Notice how he just assumes that this evangelism routine works? It’s one of the most standard-issue routines that exist in evangelicalism, despite its near-total absence of any objective indications of effectiveness.

For example, around 15 minutes into that above video, the speaker talks about sending messages via digital apps to non-Christians to advise them that they’re totally being prayed for by TRUE CHRISTIANS™. He says, marveling, “Think about the impact you could have on an unbeliever!” And I’d agree. That sort of intrusion would certainly have a lot of impact–just not in the direction he imagines.

So if a beloved routine doesn’t work in real life, it’s going to be hilariously painful to see Christians using the exact same routine on social media and in specialized evangelism apps and expecting anything different to happen.

John Hagee, on irony.

How to Use an Evangelism App.

Gang, do you remember that awful evangelism book I reviewed a few weeks ago, the one from the 50s-70s? Remember how I laughed about how carefully the author explained (and used photos to explain!) how to stand and exactly how to touch a prospect while evangelizing?

Toucha toucha toucha touch me, preacher of the night!

Well, these apps don’t really make demands that are that detailed, but that just makes them all the funnier.

Here’s how these apps’ designers generally intend Christians to utilize them:

  1. They open the app while standing/sitting/snuggling/whatever with a prospect.
  2. They fire up the app’s diagram-driven evangelism slideshow.
  3. The slideshow opens and begins. Simple pictures and diagrams depict the sad and sorry state of a non-Christian’s rebellion against authority. Then the slideshow makes clear that only submission to that authority will save the prospect from the Christian god’s ineptitude and vengefulness.
  4. If the prospect requires extra persuasion, apps typically offer up some Bible verses to PROVE YES PROVE the points being made in their particular relevant slides. The Christian evangelist recites all of this out loud or allows the prospect to read them.
  5. Ta-da! Then the app assumes that the evangelism totally worked and offers up a Sinner’s Prayer for the prospect to recite. At the very end, the app offers hearty congratulations to the new “baby Christian.”

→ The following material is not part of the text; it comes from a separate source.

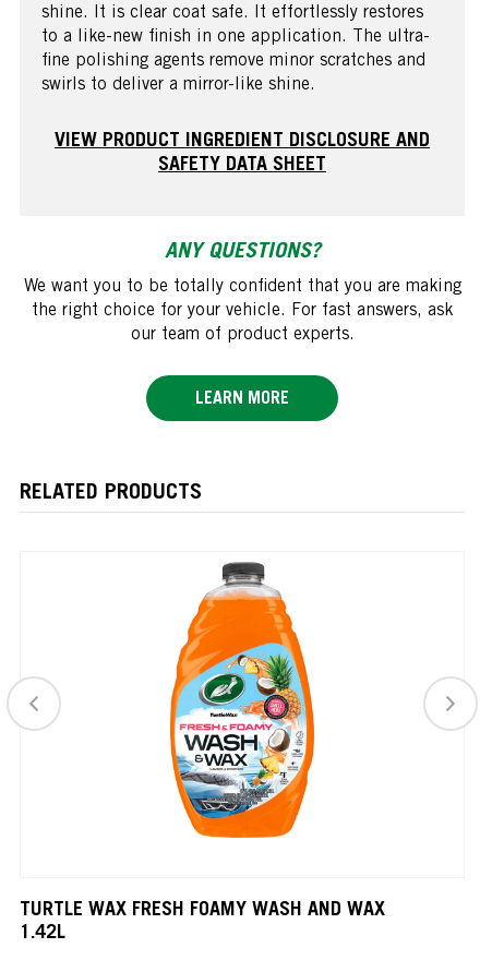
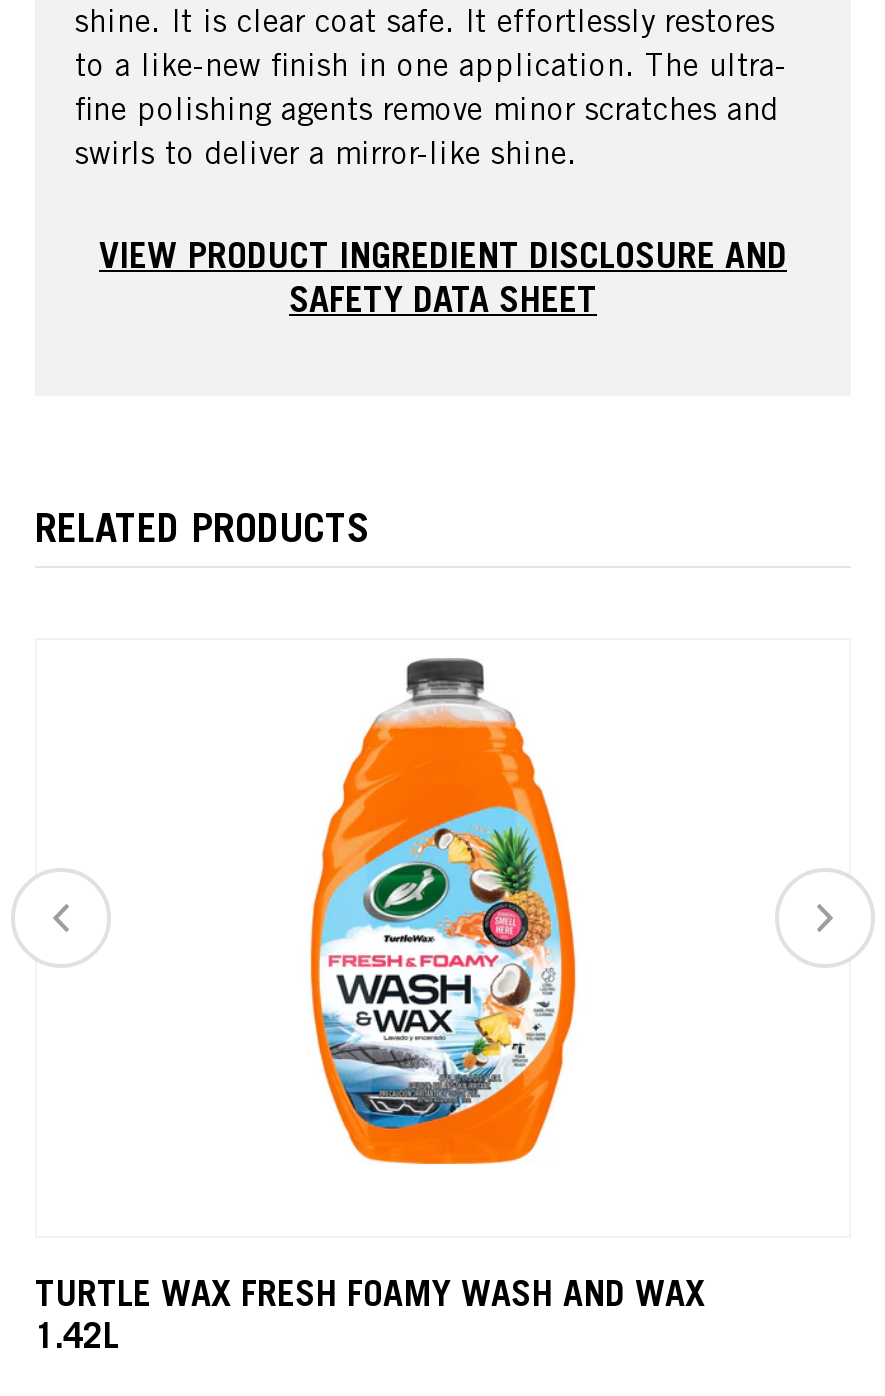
[23,242,461,343] ANY QUESTIONS? | We want you to be totally confident that you are making | the right choice for your vehicle. For fast answers, ask | our team of product experts. -> none
[145,359,339,422] [image] | LEARN MORE -> none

Some apps simply offer up videos to watch, or else set up ridiculous Argument from X sorts of questions for the non-believer to answer. But overall, that’s the flow.

Crash and Burn!

There is nothing in the world funnier to me than the idea of some earnest (probably very young) Christian using one of these apps to evangelize. Mobile apps are meant to help Christians evangelize through the use of routines–but they do anything but that. The crash-and-burn that must inevitably result must be a thing of beauty and a joy forever to behold. I’m just dying over here of second-hand cringe.

Evangelist… you stink.

On a more serious note, though, we’re going to talk about the failure of the no-fail routine in this series–and how Christian authoritarians notice and then deal with that failure.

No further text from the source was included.